In 2007, an international group of scientists studied 2000 peer-reviewed and published research papers.
They created the Bio-iniative report, (updated in 2022 updated Report). They recommended an acceptable level of radiation based on having no observable effect on humans, with a factor of 10 added for safety, this became known as the Bioiniative safety level.
The level is not more than 0.6 V/m = 1 microwatt per centimetre squared outdoors, and 0.2 V/m = ~0.1 microwatt per centimetre squared indoors, based on the interaction between low-level microwaves and the cellular processes.
This has since been lowered by a factor of 10,
to 0.01 μW/cm2.
Bioinitiative proposed safety level of radiation:
0.01 microwatt per centimetre squared.
A microwatt is equal to one millionth of a watt (10-6). Its unit is µW
(Conversion: 1 µW = 0.001 mW = 0.000001 W)
By comparison the natural level of radiation:is less than 0.000001 microwatt per metre squared
"A realistic approach to those who want to limit their exposure to elevated (according to the proposed limits) wireless radiation values is to avoid places with values greater than 100 microwatts / m2 during the day and places with values greater than 10 microwatts / m2 in sleeping areas)".— Michael Kagelidis Certified Building Biology practitioner
The New Zealand safety limit (NZ2772.1.1999) for the specific absorption of radiation from transmitters close to the body (ie cell phones) is 2W/KG over any 10 grams of body tissue. This standard is really based on protecting the body from heating effects, ignoring biological effects found in exposures at or under this level. It does not take account of developments in information and communication technologies or vulnerable groups, such as pregnant women, newborn babies and children or hypersensitive people. Check the New Zealand government information site.

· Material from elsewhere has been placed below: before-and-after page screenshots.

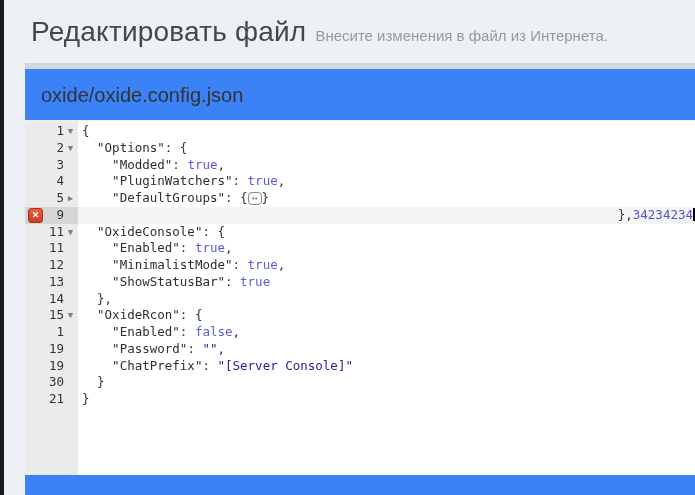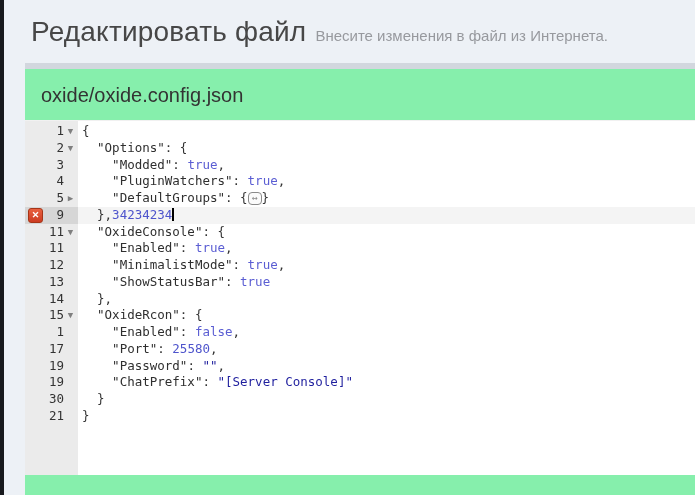--- a/index.html
+++ b/index.html
@@ -14,7 +14,7 @@
   .subtitle{font-size:15px;color:var(--subtitle-color);margin-left:9px;}
   .panel{
     position:absolute;left:25px;top:63px;width:670px;height:432px;
-    background:#86efac;
+    background:#3b82f6;
   }
   .panel-top-strip{height:6px;background:var(--strip-color);}
   .filename{

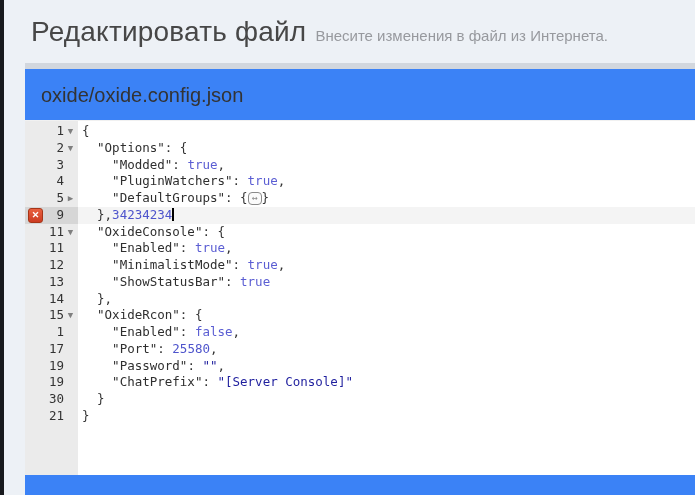--- a/index.html
+++ b/index.html
@@ -48,7 +48,7 @@
     font-family:"Liberation Sans",sans-serif;
   }
   .code-cell{flex:1;white-space:pre;padding-left:4px;color:var(--tok-punct);}
-  .code-cell.active{background:rgba(0,0,0,0.045);}
+  .code-cell.active{background:rgba(0,0,0,0.045);text-align:right;}
   .tok-key{color:var(--tok-key);}
   .tok-punct{color:var(--tok-punct);}
   .tok-bool{color:var(--tok-bool);}

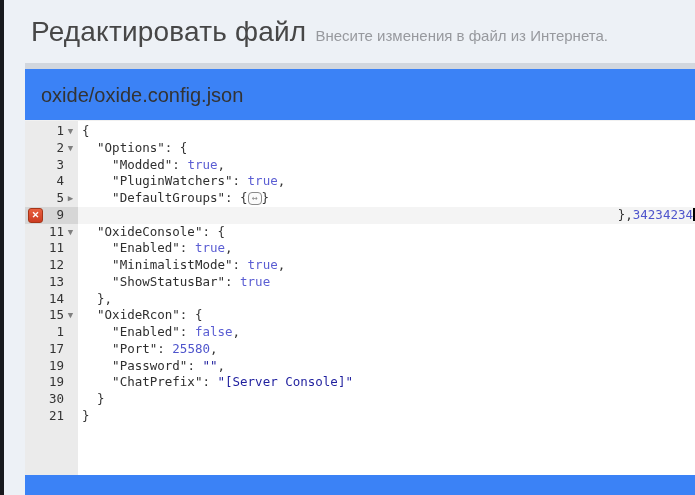--- a/index.html
+++ b/index.html
@@ -131,10 +131,6 @@
         <div class="code-cell"><span class="tok-punct">    </span><span class="tok-key">"Enabled"</span><span class="tok-punct">: </span><span class="tok-bool">false</span><span class="tok-punct">,</span></div>
       </div>
       <div class="line">
-        <div class="gutter-cell"><span>17</span></div>
-        <div class="code-cell"><span class="tok-punct">    </span><span class="tok-key">"Port"</span><span class="tok-punct">: </span><span class="tok-num">25580</span><span class="tok-punct">,</span></div>
-      </div>
-      <div class="line">
         <div class="gutter-cell"><span>19</span></div>
         <div class="code-cell"><span class="tok-punct">    </span><span class="tok-key">"Password"</span><span class="tok-punct">: </span><span class="tok-str">""</span><span class="tok-punct">,</span></div>
       </div>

There are a great deal of other standards and recommendations, some include specific recommendations for schools and hospitals. This building biologist site has a very good discussion of the other standards Other standards recommendations
There is also a 2023 update on exposure standard recommendations of some of the bigger players, where you can see that the ICNIRP recommendations we follow are hugely different than the Council of Europe's recommendations.